CRITICAL: Hitch crashed production server because of one faulty certificate pem file
Opened this issue · 6 comments
Expected Behavior
Expected Hitch to just ignore the faulty pem certificate and run happily.
Current Behavior
Mar 17 12:46:36 web2 hitch[2813]: 20220317T124636.810693 [ 2813] {core} hitch 1.6.1 starting
Mar 17 12:46:36 web2 hitch[2813]: 20220317T124636.812323 [ 2813] {core} Loading certificate pem files (11)
Mar 17 12:46:36 web2 systemd[1]: hitch.service: Main process exited, code=exited, status=1/FAILURE
░░ Subject: Unit process exited
░░ Defined-By: systemd
░░ Support: https://www.debian.org/support
░░
░░ An ExecStart= process belonging to unit hitch.service has exited.
░░
░░ The process' exit code is 'exited' and its exit status is 1.
Mar 17 12:46:36 web2 systemd[1]: hitch.service: Failed with result 'exit-code'.
Possible Solution
Just ignore the faulty pem file but keep on running with the correct ones.
Steps to Reproduce (for bugs)
put bogus pem file in directory where they are read from:
settings in conf file:
pem-dir = "/lego/certificates"
pem-dir-glob = "*.pem"
Context
Very nasty; all production websites down for a while.
Your Environment
Debain; everything fairly up to date.
hitch 1.6.1 (installed with: sudo apt install hitch )

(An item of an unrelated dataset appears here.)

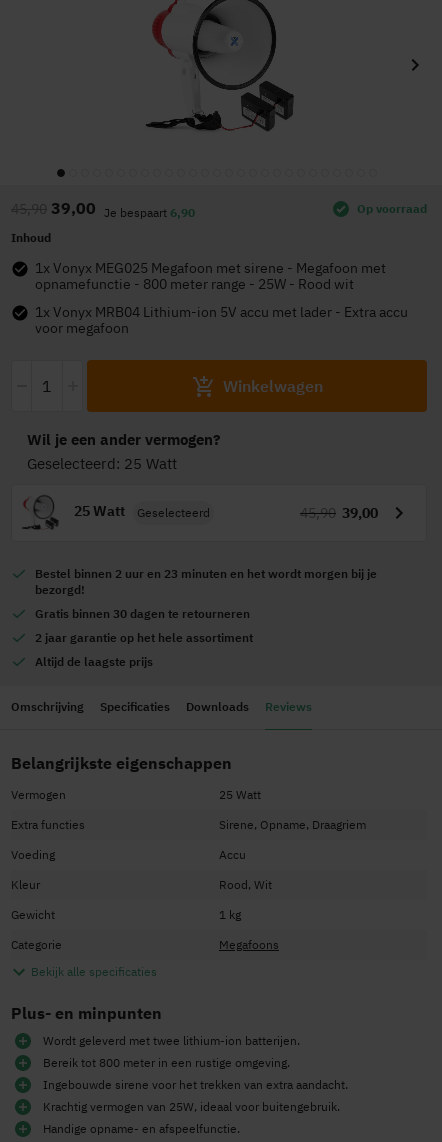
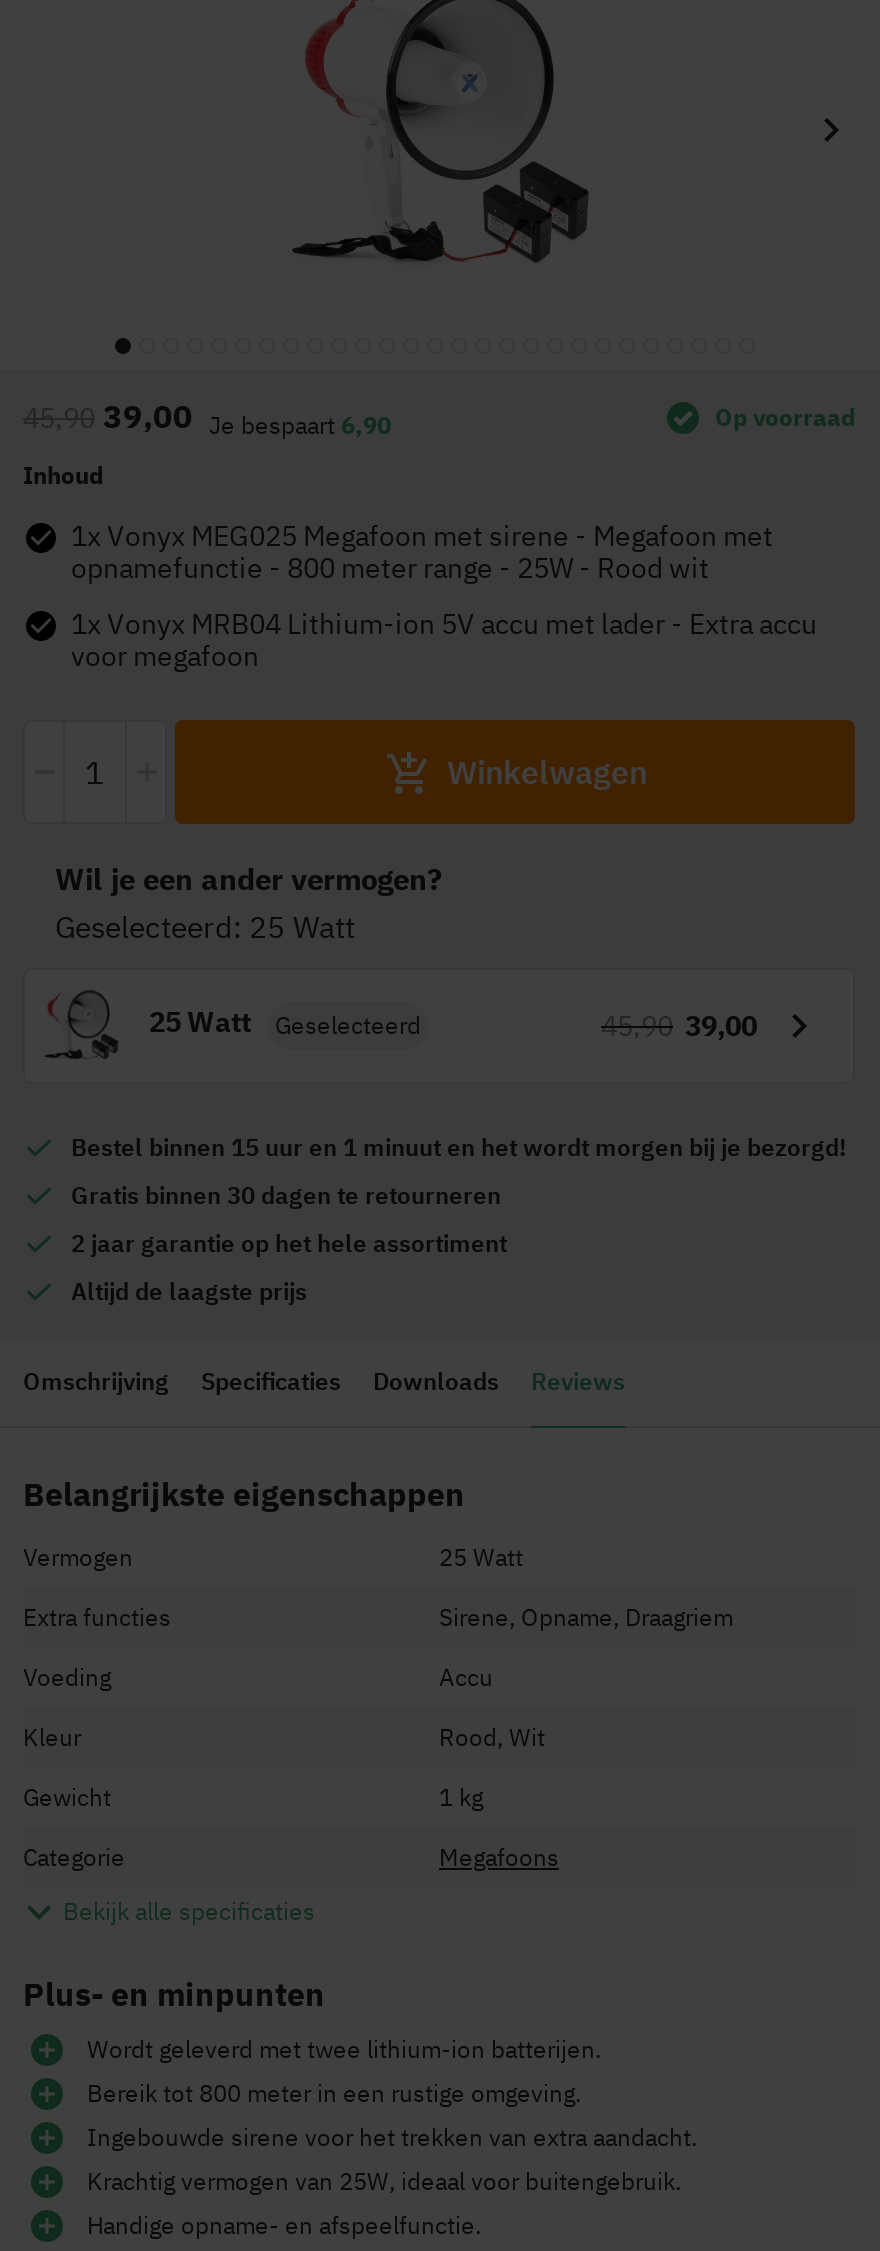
[35,566,377,597] Bestel binnen 2 uur en 23 minuten en het wordt morgen bij je | bezorgd! -> [71,1132,847,1162] Bestel binnen 15 uur en 1 minuut en het wordt morgen bij je bezorgd!

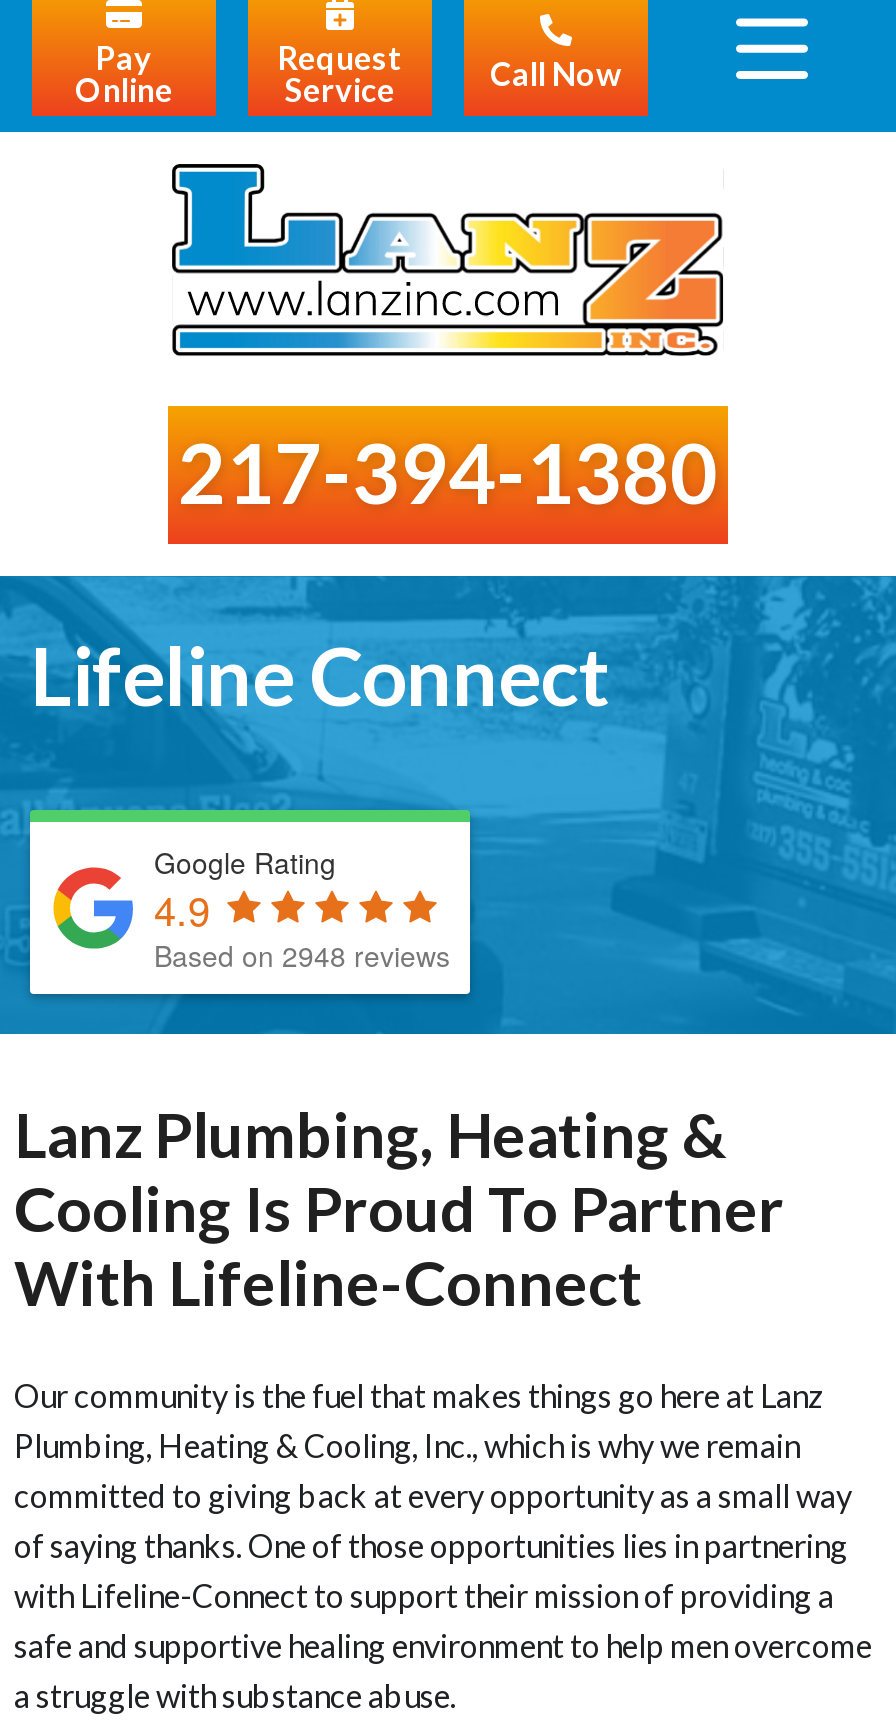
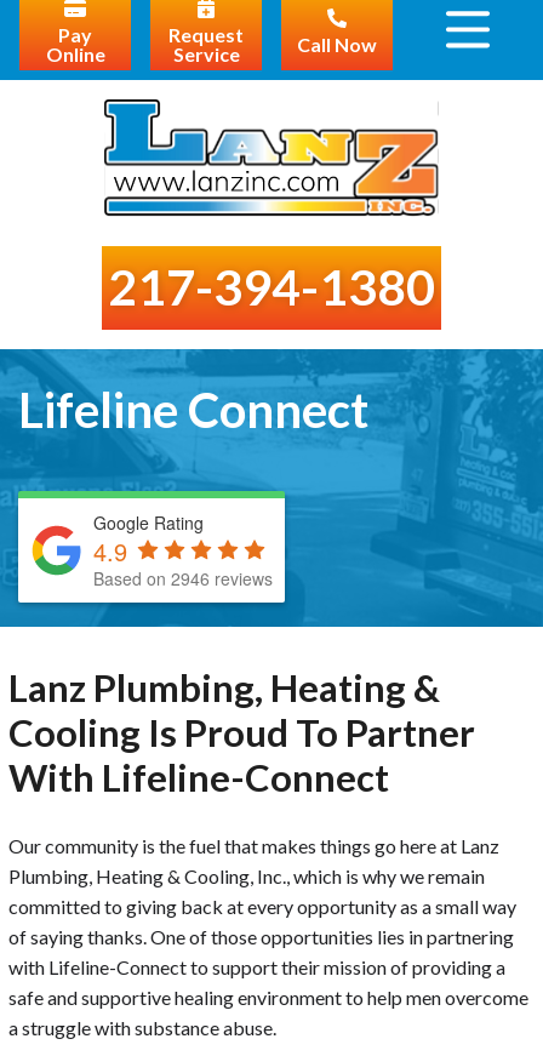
[154,935,450,975] Based on 2948 reviews -> [93,567,273,591] Based on 2946 reviews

If this was fixed after version 1.6.1, we sincerely apologise for this bug report, and, as such, hope Debian will have its packages more up-to-date
Thanks for making such a great piece of software,
Dennis Gaastra
We have had this issue from time to time. A partially-created or missing pem file will cause hitch to crash upon restart. Usually this is followed by a scramble to identify the offending line from the service hitch status
and comment it out of the hitch.conf
and restart hitch.
We have other servers where SSL is terminated with nginx. An nginx -t
is fairly robust to check the configuration files and will report on missing or flawed files before we attempt to restart nginx.
The equivalent hitch -t
only seems to check that the hitch.conf
is syntactically correct. This is only part of the issue. It certainly knows there is a problem when it attempts to restart. Why not some kind of dry run option to prevent problems?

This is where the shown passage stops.